Agapios I (Ἀγάπιος; أغابيوس بن القبرون, Aġābiyūs b. al-Qa‘barūn), also known simply as Agapios, was the Melkite Patriarch of Antioch from approximately 953 to 959.

==Biography==
Agapius assumed the patriarchal throne in the year 341 AH, which corresponds to the period between 29 May 952 and 17 May 953, during the seventh year of the caliphate of the Abbasid caliph Al-Muti. According to the Arabic chronicle of Yahya of Antioch, he served for seven years and died in 348 AH (between 14 March 959 and 2 March 960). The Vita Christophori patriarchae confirms that he was the immediate predecessor of Patriarch Christopher.

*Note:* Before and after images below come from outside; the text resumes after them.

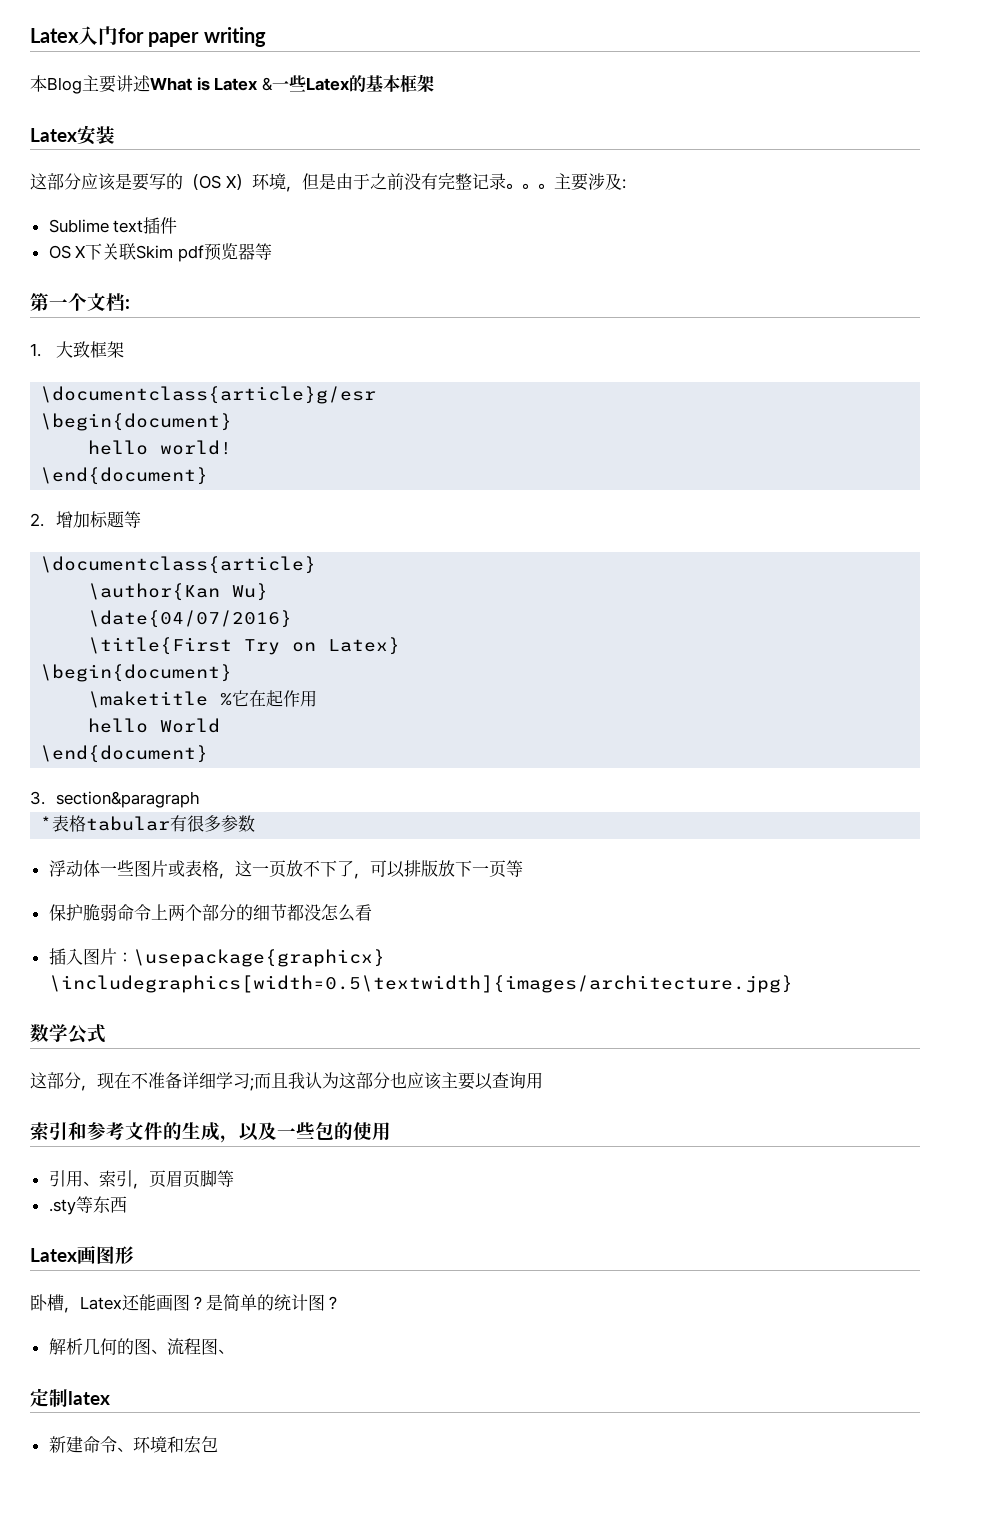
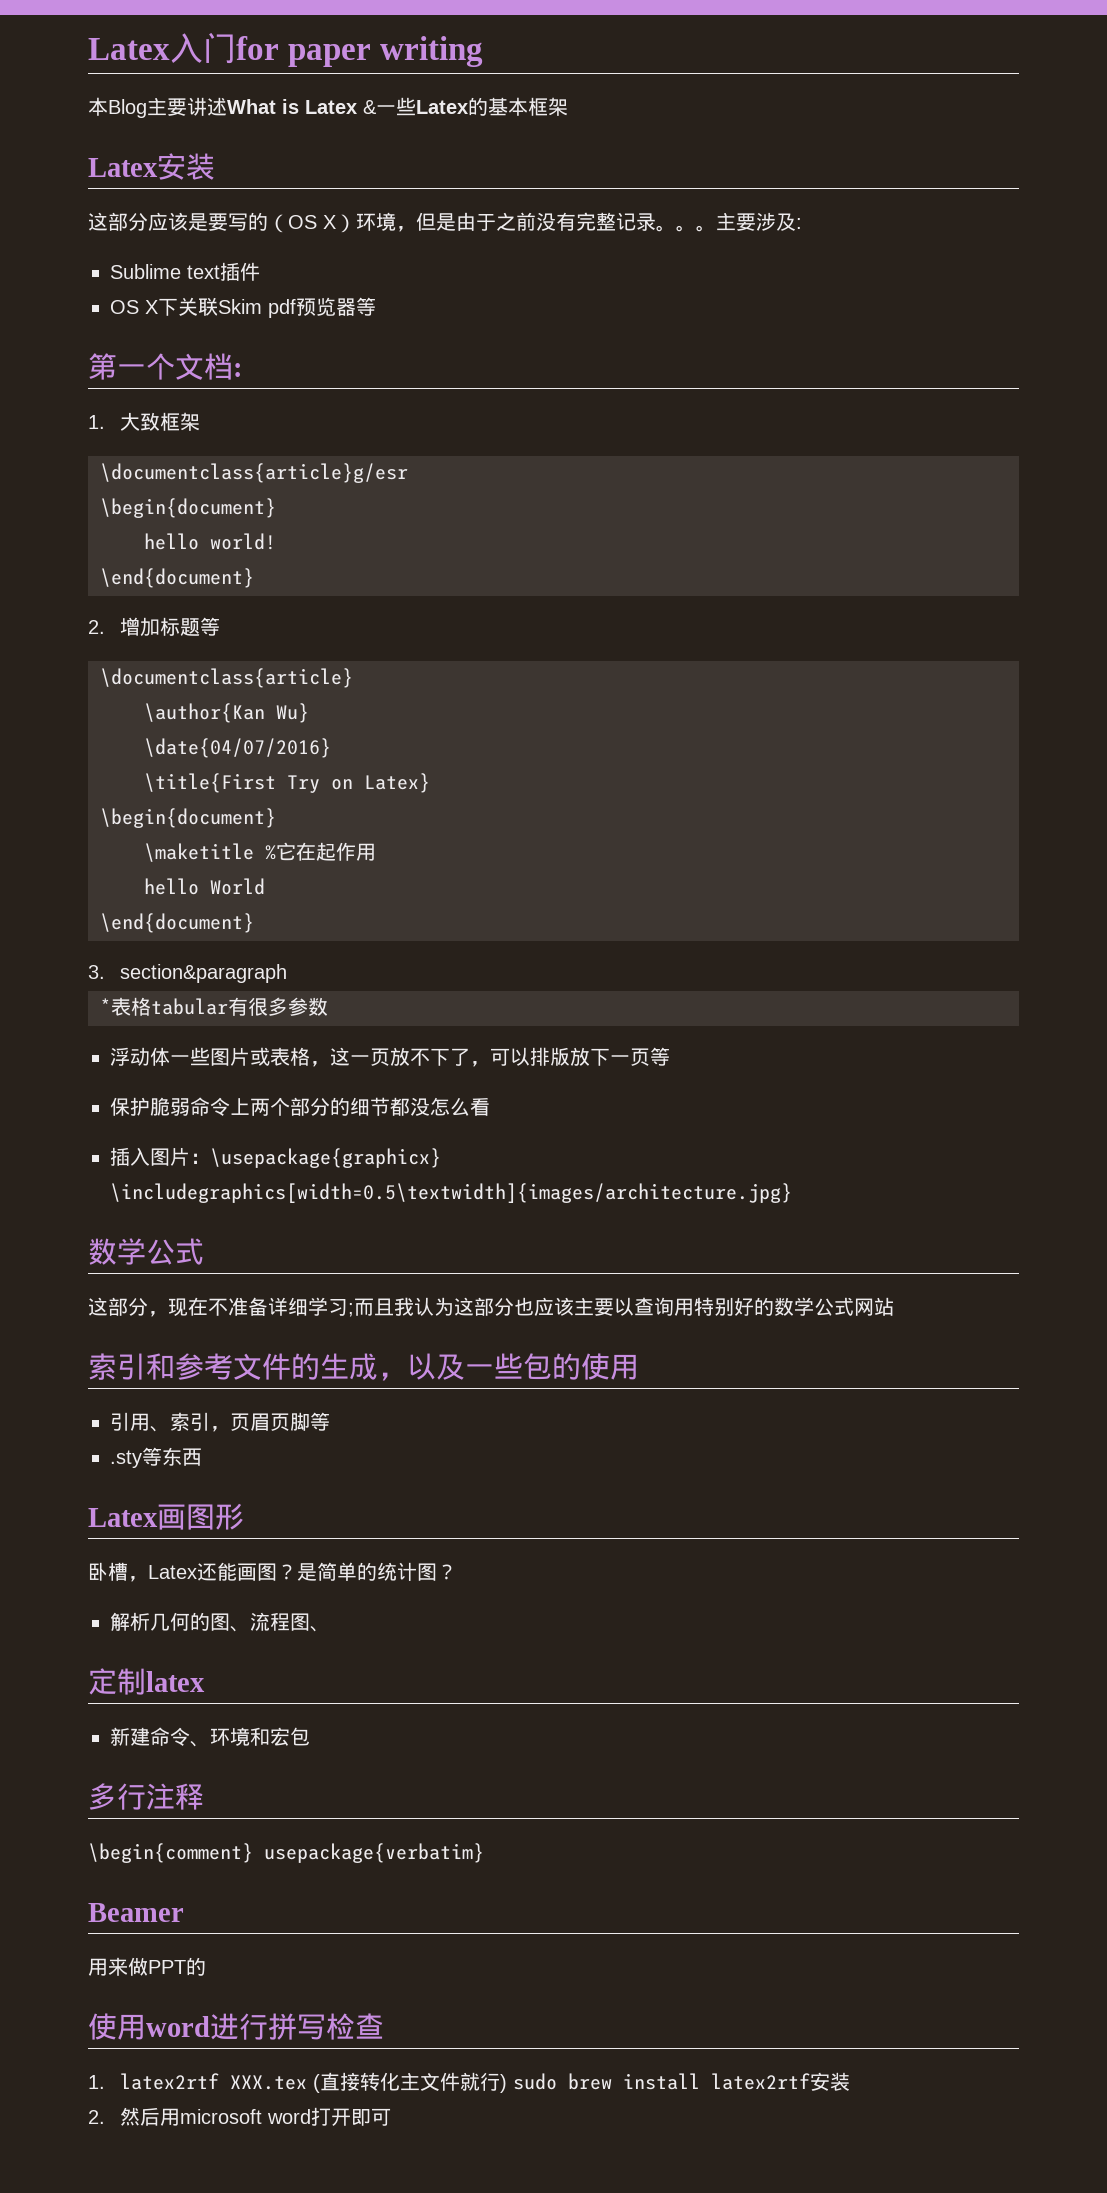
(543, 1080) none -> [694,1297,894,1316] 特别好的数学公式网站
(218, 1444) none -> [88,1783,204,1810] [88,1843,484,1863] [88,1903,184,1922] [88,1957,206,1976] [88,2013,384,2040] [88,2072,850,2093] [88,2107,391,2126] // 多行注释 // \begin{comment} usepackage{verbatim} // Beamer // 用来做PPT的 // 使用word进行拼写检查 // 1. latex2rtf XXX.tex (直接转化主文件就行) sudo brew install latex2rtf安装 // 2.然后用microsoft word打开即可

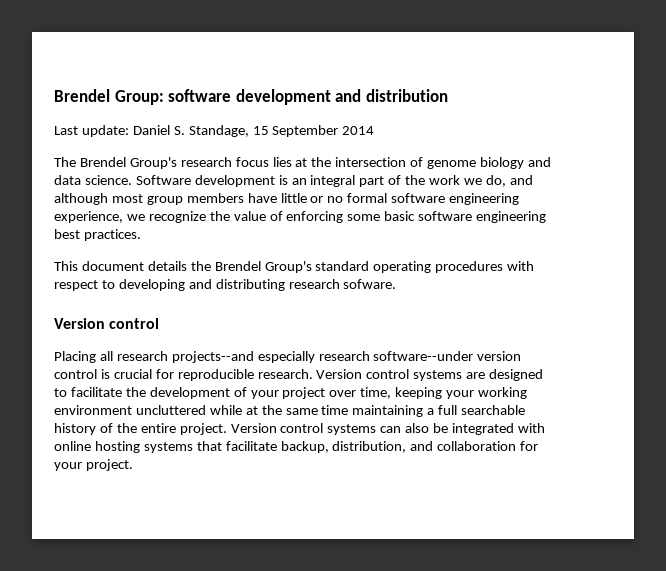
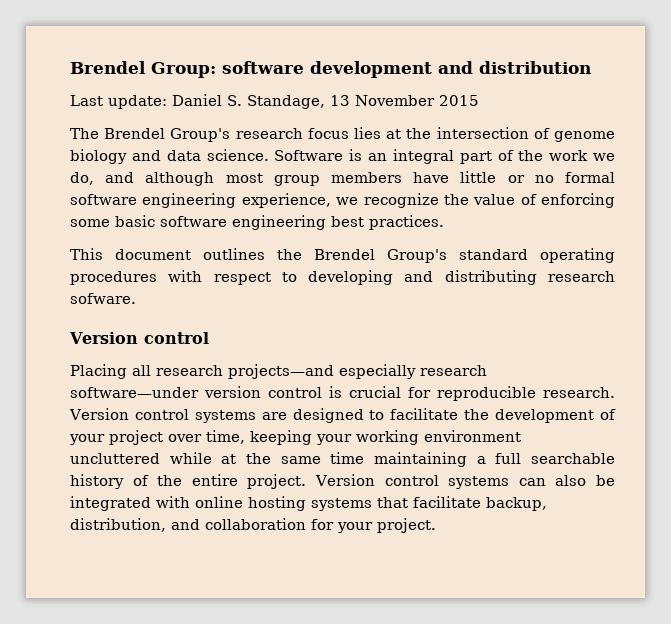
[252,125,375,137] 15 September 2014 -> [330,95,479,106] 13 November 2015
[194,175,275,187] development -> (344, 155) none
[147,261,187,271] details -> [203,248,265,260] outlines
[171,351,254,363] projects--and -> [228,364,334,379] projects—and
[373,351,474,361] software--under -> [70,387,199,398] software—under

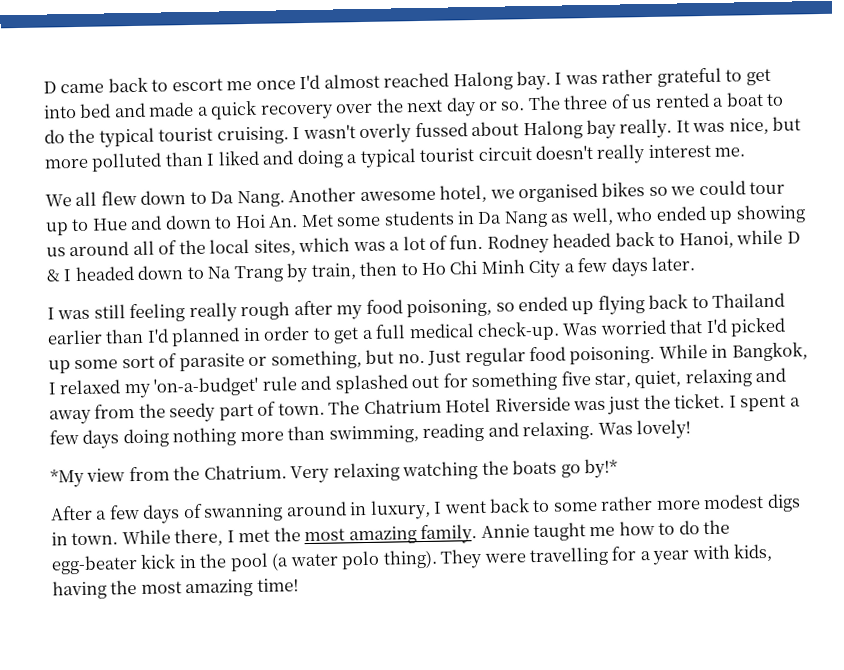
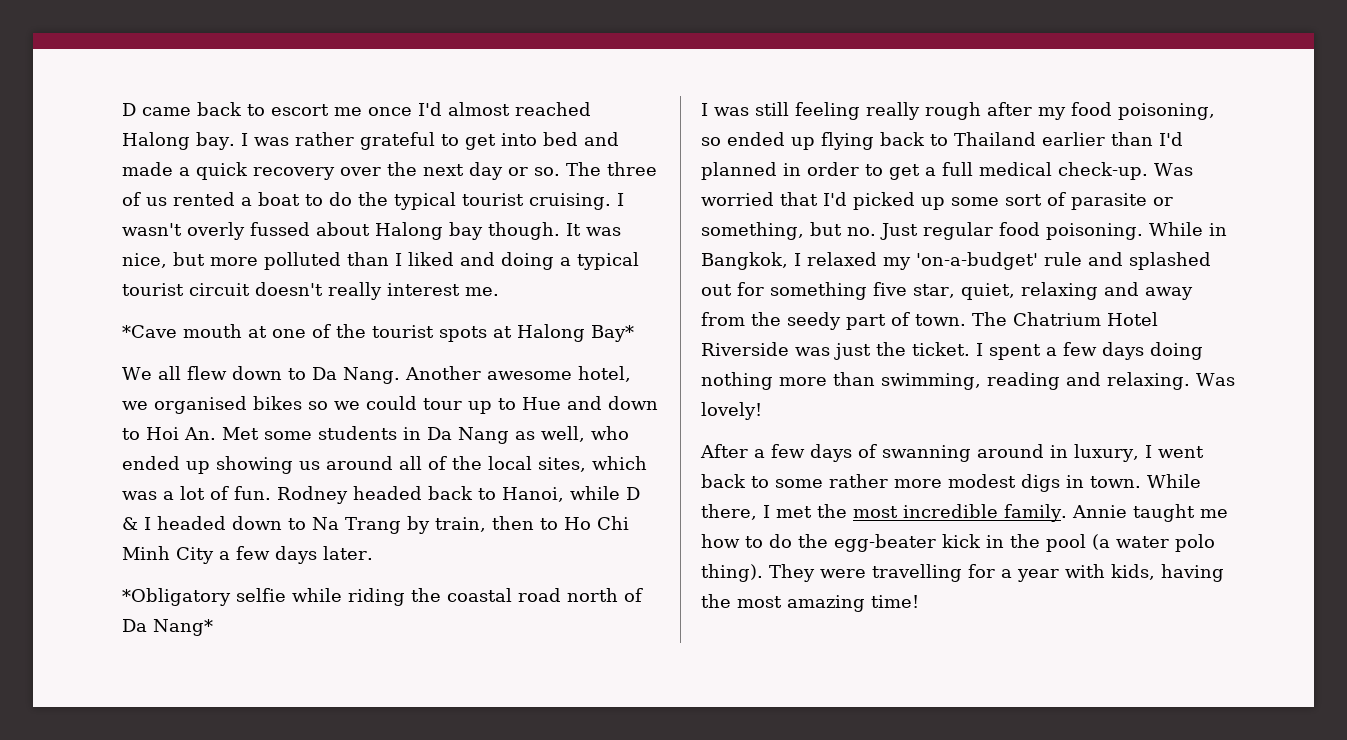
[619,118,673,139] really. -> [488,222,560,240] though.
(746, 152) none -> [122,324,634,342] // *Cave mouth at one of the tourist spots at Halong Bay*
(696, 263) none -> [122,588,643,606] [122,619,213,636] // *Obligatory selfie while riding the coastal road north of Da Nang*
[50,458,619,488] // *My view from the Chatrium. Very relaxing watching the boats go by!* -> (762, 411) none
[348,526,417,545] amazing -> [903,504,998,518] incredible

In 956, Agapius was the addressee of an inaugural letter from Patriarch Polyeuctos of Constantinople. The letter was delivered by Theodoros of Nicaea shortly after Polyeuctos's accession on 3 April of that year.

==Notes==
Agapius is omitted from the patriarchal lists compiled by Venance Grumel and Giorgio Fedalto. In these lists, as well as in the work of Jenkins and Mango, a later patriarch named Agapios (who reigned from 978 to 996) is erroneously designated as "Agapios I."